Le temps de travail des salariés soumis à une convention de forfait doit pouvoir être contrôlé et un simple « suivi spécifique au moins deux fois par an » est jugé insuffisant pour garantir que l’amplitude  et la charge de travail reste raisonnable.
Pour sévère que soit la décision, elle n’est pas surprenante et  l’année 2012 a vu des conventions de forfaits individuelles prises en application de quatre différentes conventions collectives être sanctionnées :
·         31 janvier 2012 (n°10-19.807) Convention des industries chimiques ;
·         13 juin 2012 (n°11-10.854) Convention de l’aide à domicile en milieu rural ;
·         19 septembre 2012 (n°11-19.016) Convention des industries de l’habillement ;
·         26 septembre 2012 (n°11-14.540) Convention du commerce de gros.
Cet arrêt du 24 avril 2013 s’inscrit parfaitement dans cette ligne jurisprudentielle, et au travers d’un visa très symbolique, la Cour confirme sa position et exige que les conventions de forfait en jours garantissent la protection de la santé et de la sécurité du salarié.
Cette position ferme de la Chambre sociale affecte un grand nombre de conventions de forfait en jours et donc un nombre élevé de salariés et d’employeurs.
II.Des exigences aux conséquences importantes
La Cour de cassation offre une protection accrue aux salariés soumis à ce régime de forfait en jours, mais, ce contrôle fait peser le risque d’une sanction importante sur les employeurs.
Au préalable, rappelons que c’est la loi n°2000-37 du 19 janvier 2000 (dite loi Aubry II) qui a mis en place ce dispositif de décompte du temps de travail. Cette loi précise qu’un salarié ne peut être soumis à un tel régime que si deux conditions sont réunies, d’une part, un accord collectif étendu ou un accord d’entreprise ou d’établissement doit permettre expressément le recours à la convention de forfait en jours et d’autre part, l’acceptation par le salarié concerné  du forfait dans une convention individuelle.
Dès lors, la Cour met en avant que la validité d’une convention individuelle de forfait en jours est subordonnée à la présence au sein de la convention collective de clauses qui organisent un suivi du temps de travail permettant de garantir la santé et la sécurité des travailleurs. La convention individuelle de forfait qui se contente de recopier les dispositions insuffisantes de la convention collective est donc susceptible d’être systématiquement annulée.
Cependant, cet arrêt et les précédents ne permettent pas avec certitude de répondre à une question pourtant essentielle. Une convention individuelle de forfait jours contenant des dispositions suffisantes pour garantir la santé et la sécurité du salarié peut-elle échapper à la nullité alors même qu’elle est prise en application d’une Convention collective déficiente ?

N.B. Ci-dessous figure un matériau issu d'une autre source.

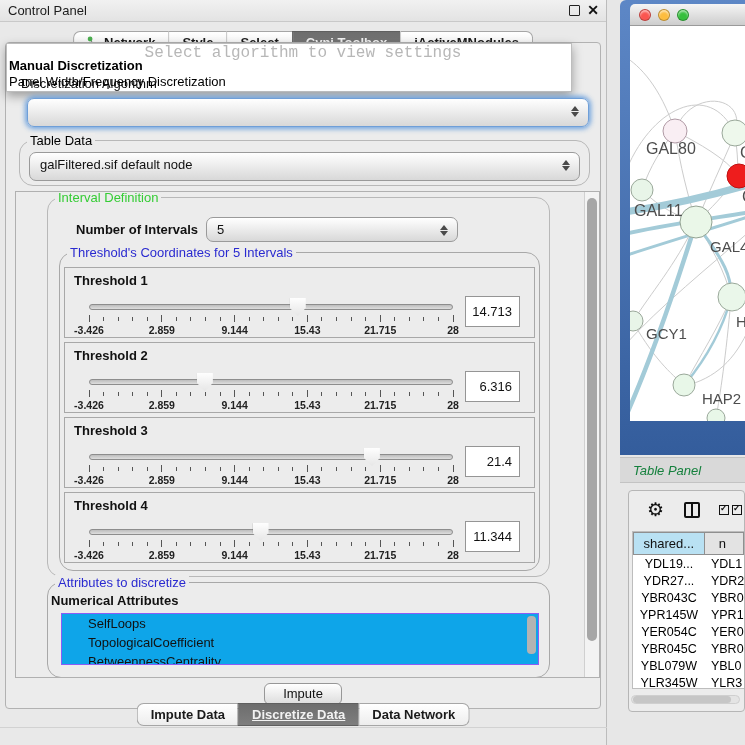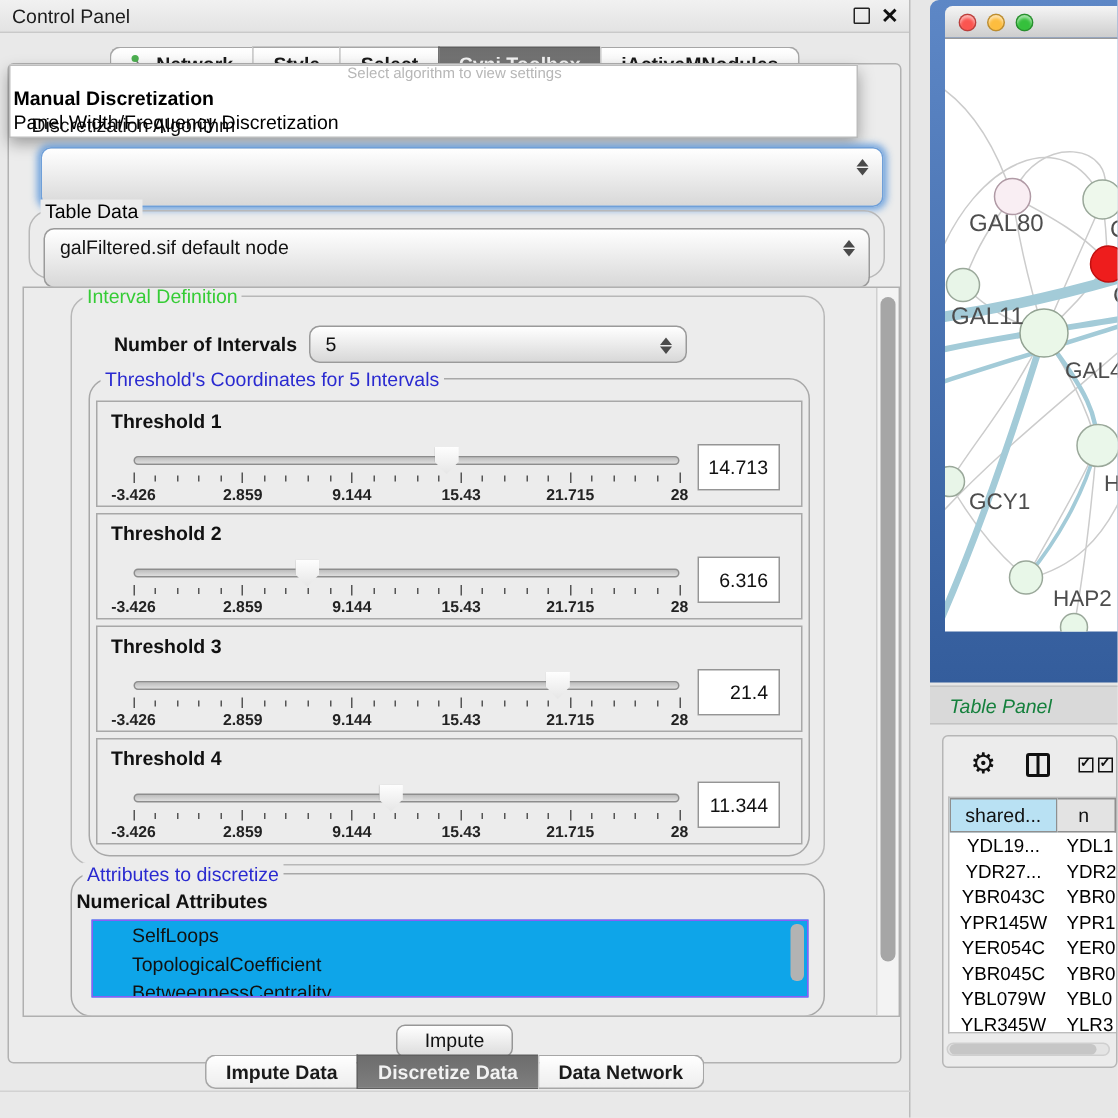--- a/index.html
+++ b/index.html
@@ -19,53 +19,53 @@
 
   
   .segbar { display:flex; }
   .seg { height:23px; line-height:21px; padding:0 13px; font-size:13px; font-weight:bold;
     color:#1a1a1a; background:linear-gradient(#ffffff,#ededed);
     border-top:1px solid #a6a6a6; border-bottom:1px solid #a6a6a6; border-left:1px solid #c9c9c9;
     white-space:nowrap; display:flex; align-items:center; gap:5px; }
   .seg:first-child { border-left:1px solid #a6a6a6; border-radius:7px 0 0 7px; }
   .seg:last-child { border-right:1px solid #a6a6a6; border-radius:0 7px 7px 0; }
   .seg.active { background:linear-gradient(#6d6d6d,#7e7e7e); color:#f2f2f2;
-    border-color:#5f5f5f; }
+    border-color:#5f5f5f;text-decoration:underline; }
   #top-tabs { top:31px; left:50%; transform:translateX(-50%); }
   #bottom-tabs { top:703px; left:303px; transform:translateX(-50%); }
 
   #content-panel { left:5px; top:42px; width:596px; height:667px;
     background:#ececec; border:1px solid #b2b2b2; border-radius:4px; }
   #panel-footer-line { left:0; top:727px; width:607px; border-top:1px solid #d2d2d2; }
 
   .fieldset { position:absolute; border:1px solid #b8b8b8; border-radius:14px; }
   .legend { position:absolute; top:-8px; left:7px; background:#ececec; padding:0 3px;
     font-size:13px; }
 
   
   .combo { position:absolute; background:linear-gradient(#ffffff,#d8d8d8);
-    border:1px solid #9a9a9a; border-radius:7px; height:40px; font-size:13px;
+    border:1px solid #9a9a9a; border-radius:7px; height:29px; font-size:13px;
     color:#111; line-height:24px; padding-left:10px; }
   .combo .stepper { position:absolute; right:8px; top:4px; width:9px; height:16px;
     display:flex; flex-direction:column; justify-content:center; gap:1px; }
   .combo .stepper i { width:0; height:0; border-left:4px solid transparent;
     border-right:4px solid transparent; }
   .combo .stepper i.up { border-bottom:5px solid #4a4a4a; }
   .combo .stepper i.dn { border-top:5px solid #4a4a4a; }
 
   
   #algo-label { left:15px; top:33px; font-size:13px; color:#111; }
   #algo-combo { left:21px; top:55px; width:562px;
     box-shadow:0 0 5px 2px rgba(90,150,220,.85); border-color:#6f9fd8; }
 
   
   #algo-popup { left:8px; top:46px; width:566px; height:49px; background:#ffffff;
     border:1px solid #bdbdbd; box-shadow:0 4px 10px rgba(0,0,0,.35); z-index:5; }
   #algo-popup .hint { position:absolute; top:1px; left:0; right:0; text-align:center;
-    font-size:10px; color:#b7b7b7; }
+    font-size:16px; color:#b7b7b7;font-family:Liberation Mono, monospace; }
   #algo-popup .opt { position:absolute; left:3px; font-size:13px; color:#000; white-space:nowrap; }
   #algo-popup .opt.b { top:15px; font-weight:bold; }
   #algo-popup .opt.n { top:31px; }
 
   #tdata-fieldset { left:13px; top:97px; width:571px; height:46px; }
   #tdata-combo { left:9px; top:11px; width:551px; }
 
   
   #scroll-area { left:9px; top:148px; width:585px; height:487px; background:#ececec;
     border:1px solid #b0b0b0; overflow:hidden; }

La Cour n’a pas encore tranché la question et l’incertitude demeure. Pour avoir l’assurance d’échapper à la nullité en cascade des conventions de forfaits la seule solution consiste en la renégociation des conventions collectives et ensuite, à la modification des conventions individuelles de forfait jours, prises en application des nouvelles dispositions des conventions collectives.